[EXTRACTED ENTRIES — start]
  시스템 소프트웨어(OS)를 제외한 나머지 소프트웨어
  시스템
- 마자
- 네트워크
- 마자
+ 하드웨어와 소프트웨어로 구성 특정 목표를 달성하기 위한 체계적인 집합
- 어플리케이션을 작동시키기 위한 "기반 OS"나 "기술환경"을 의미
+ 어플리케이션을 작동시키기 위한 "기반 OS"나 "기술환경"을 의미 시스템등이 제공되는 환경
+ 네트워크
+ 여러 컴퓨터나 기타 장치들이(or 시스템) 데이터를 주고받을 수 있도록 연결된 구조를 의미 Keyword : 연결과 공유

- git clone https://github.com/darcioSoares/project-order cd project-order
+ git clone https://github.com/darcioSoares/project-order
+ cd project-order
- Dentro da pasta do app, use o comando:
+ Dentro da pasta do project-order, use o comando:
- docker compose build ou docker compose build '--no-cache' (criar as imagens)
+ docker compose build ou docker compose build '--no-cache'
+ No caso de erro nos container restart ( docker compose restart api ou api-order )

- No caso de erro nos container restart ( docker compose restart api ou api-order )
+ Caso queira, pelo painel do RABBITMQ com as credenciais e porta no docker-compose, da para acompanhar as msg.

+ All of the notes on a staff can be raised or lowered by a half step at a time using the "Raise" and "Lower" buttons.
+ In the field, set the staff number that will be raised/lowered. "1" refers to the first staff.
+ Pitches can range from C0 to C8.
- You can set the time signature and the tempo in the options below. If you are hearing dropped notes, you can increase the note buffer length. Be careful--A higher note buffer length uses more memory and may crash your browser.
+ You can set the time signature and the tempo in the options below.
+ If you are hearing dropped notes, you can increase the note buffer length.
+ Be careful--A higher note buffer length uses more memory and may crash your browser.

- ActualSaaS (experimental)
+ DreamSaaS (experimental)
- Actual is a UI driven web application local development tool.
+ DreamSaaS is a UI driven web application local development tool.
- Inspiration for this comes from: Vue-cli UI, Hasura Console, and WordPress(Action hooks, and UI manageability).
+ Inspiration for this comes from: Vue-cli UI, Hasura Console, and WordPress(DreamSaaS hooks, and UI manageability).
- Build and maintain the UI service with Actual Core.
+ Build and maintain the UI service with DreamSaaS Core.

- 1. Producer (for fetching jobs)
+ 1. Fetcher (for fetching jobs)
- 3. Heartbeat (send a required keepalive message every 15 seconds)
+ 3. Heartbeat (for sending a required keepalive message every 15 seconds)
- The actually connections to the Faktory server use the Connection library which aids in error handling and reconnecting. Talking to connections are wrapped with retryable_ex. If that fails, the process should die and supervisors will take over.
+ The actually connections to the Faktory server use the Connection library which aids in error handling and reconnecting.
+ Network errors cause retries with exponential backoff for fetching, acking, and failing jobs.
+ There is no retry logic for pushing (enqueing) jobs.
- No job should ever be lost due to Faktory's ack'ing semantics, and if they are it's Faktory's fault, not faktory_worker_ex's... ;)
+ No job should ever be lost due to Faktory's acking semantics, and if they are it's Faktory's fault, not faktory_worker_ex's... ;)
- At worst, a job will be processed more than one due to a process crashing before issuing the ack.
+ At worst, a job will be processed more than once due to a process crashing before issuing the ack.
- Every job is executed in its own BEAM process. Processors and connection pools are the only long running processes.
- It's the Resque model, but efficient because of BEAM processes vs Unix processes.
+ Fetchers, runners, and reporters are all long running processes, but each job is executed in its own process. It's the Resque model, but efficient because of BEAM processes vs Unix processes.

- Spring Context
[EXTRACTED ENTRIES — finish]
### REQUIRED WORK
Your job is to write out the data exactly as it stands.

### WRITTEN SOLUTION
  시스템 소프트웨어(OS)를 제외한 나머지 소프트웨어
  시스템
- 마자
- 네트워크
- 마자
+ 하드웨어와 소프트웨어로 구성 특정 목표를 달성하기 위한 체계적인 집합
- 어플리케이션을 작동시키기 위한 "기반 OS"나 "기술환경"을 의미
+ 어플리케이션을 작동시키기 위한 "기반 OS"나 "기술환경"을 의미 시스템등이 제공되는 환경
+ 네트워크
+ 여러 컴퓨터나 기타 장치들이(or 시스템) 데이터를 주고받을 수 있도록 연결된 구조를 의미 Keyword : 연결과 공유

- git clone https://github.com/darcioSoares/project-order cd project-order
+ git clone https://github.com/darcioSoares/project-order
+ cd project-order
- Dentro da pasta do app, use o comando:
+ Dentro da pasta do project-order, use o comando:
- docker compose build ou docker compose build '--no-cache' (criar as imagens)
+ docker compose build ou docker compose build '--no-cache'
+ No caso de erro nos container restart ( docker compose restart api ou api-order )

- No caso de erro nos container restart ( docker compose restart api ou api-order )
+ Caso queira, pelo painel do RABBITMQ com as credenciais e porta no docker-compose, da para acompanhar as msg.

+ All of the notes on a staff can be raised or lowered by a half step at a time using the "Raise" and "Lower" buttons.
+ In the field, set the staff number that will be raised/lowered. "1" refers to the first staff.
+ Pitches can range from C0 to C8.
- You can set the time signature and the tempo in the options below. If you are hearing dropped notes, you can increase the note buffer length. Be careful--A higher note buffer length uses more memory and may crash your browser.
+ You can set the time signature and the tempo in the options below.
+ If you are hearing dropped notes, you can increase the note buffer length.
+ Be careful--A higher note buffer length uses more memory and may crash your browser.

- ActualSaaS (experimental)
+ DreamSaaS (experimental)
- Actual is a UI driven web application local development tool.
+ DreamSaaS is a UI driven web application local development tool.
- Inspiration for this comes from: Vue-cli UI, Hasura Console, and WordPress(Action hooks, and UI manageability).
+ Inspiration for this comes from: Vue-cli UI, Hasura Console, and WordPress(DreamSaaS hooks, and UI manageability).
- Build and maintain the UI service with Actual Core.
+ Build and maintain the UI service with DreamSaaS Core.

- 1. Producer (for fetching jobs)
+ 1. Fetcher (for fetching jobs)
- 3. Heartbeat (send a required keepalive message every 15 seconds)
+ 3. Heartbeat (for sending a required keepalive message every 15 seconds)
- The actually connections to the Faktory server use the Connection library which aids in error handling and reconnecting. Talking to connections are wrapped with retryable_ex. If that fails, the process should die and supervisors will take over.
+ The actually connections to the Faktory server use the Connection library which aids in error handling and reconnecting.
+ Network errors cause retries with exponential backoff for fetching, acking, and failing jobs.
+ There is no retry logic for pushing (enqueing) jobs.
- No job should ever be lost due to Faktory's ack'ing semantics, and if they are it's Faktory's fault, not faktory_worker_ex's... ;)
+ No job should ever be lost due to Faktory's acking semantics, and if they are it's Faktory's fault, not faktory_worker_ex's... ;)
- At worst, a job will be processed more than one due to a process crashing before issuing the ack.
+ At worst, a job will be processed more than once due to a process crashing before issuing the ack.
- Every job is executed in its own BEAM process. Processors and connection pools are the only long running processes.
- It's the Resque model, but efficient because of BEAM processes vs Unix processes.
+ Fetchers, runners, and reporters are all long running processes, but each job is executed in its own process. It's the Resque model, but efficient because of BEAM processes vs Unix processes.

- Spring Context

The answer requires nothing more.